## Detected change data
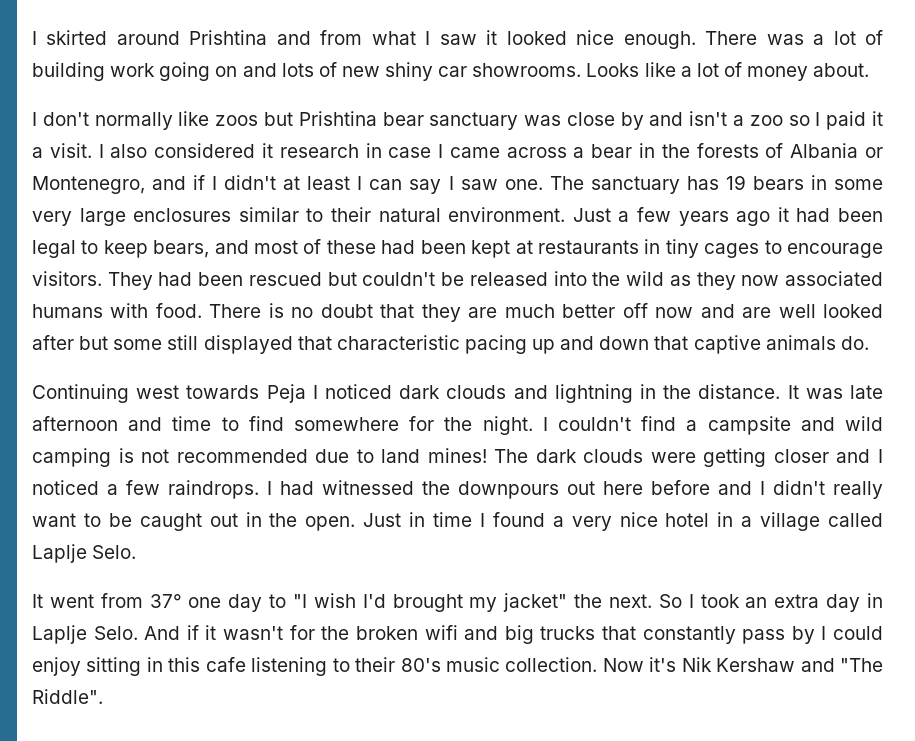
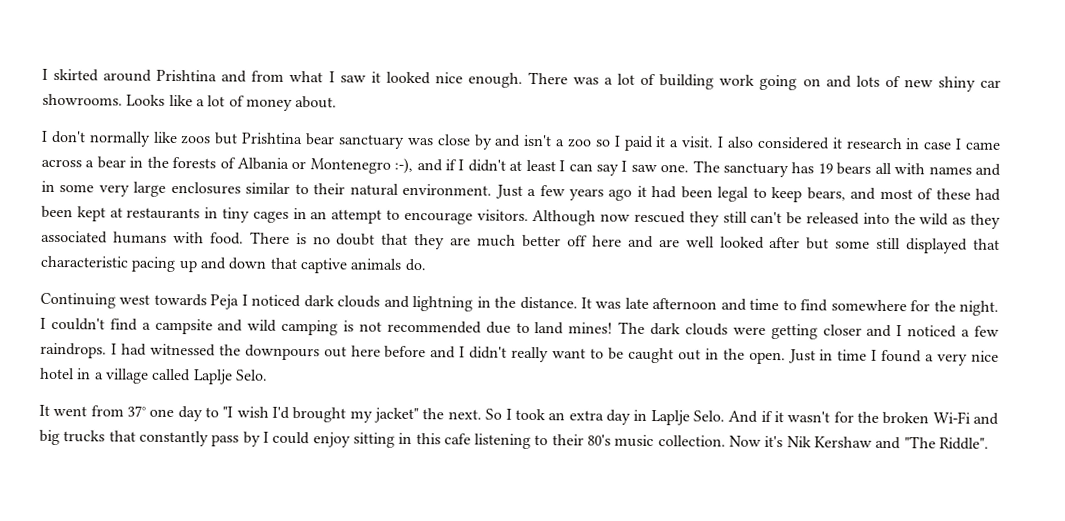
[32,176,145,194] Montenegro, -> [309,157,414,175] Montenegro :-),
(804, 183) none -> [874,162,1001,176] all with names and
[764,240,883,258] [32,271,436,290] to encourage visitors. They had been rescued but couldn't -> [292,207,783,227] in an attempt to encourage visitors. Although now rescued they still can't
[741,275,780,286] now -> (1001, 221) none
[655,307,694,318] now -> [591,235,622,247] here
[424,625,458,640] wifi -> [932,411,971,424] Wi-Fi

## TO DO
Please repeat all of the entries above word for word, but drop any pictures.

## WRITTEN RESPONSE
[32,176,145,194] Montenegro, -> [309,157,414,175] Montenegro :-),
(804, 183) none -> [874,162,1001,176] all with names and
[764,240,883,258] [32,271,436,290] to encourage visitors. They had been rescued but couldn't -> [292,207,783,227] in an attempt to encourage visitors. Although now rescued they still can't
[741,275,780,286] now -> (1001, 221) none
[655,307,694,318] now -> [591,235,622,247] here
[424,625,458,640] wifi -> [932,411,971,424] Wi-Fi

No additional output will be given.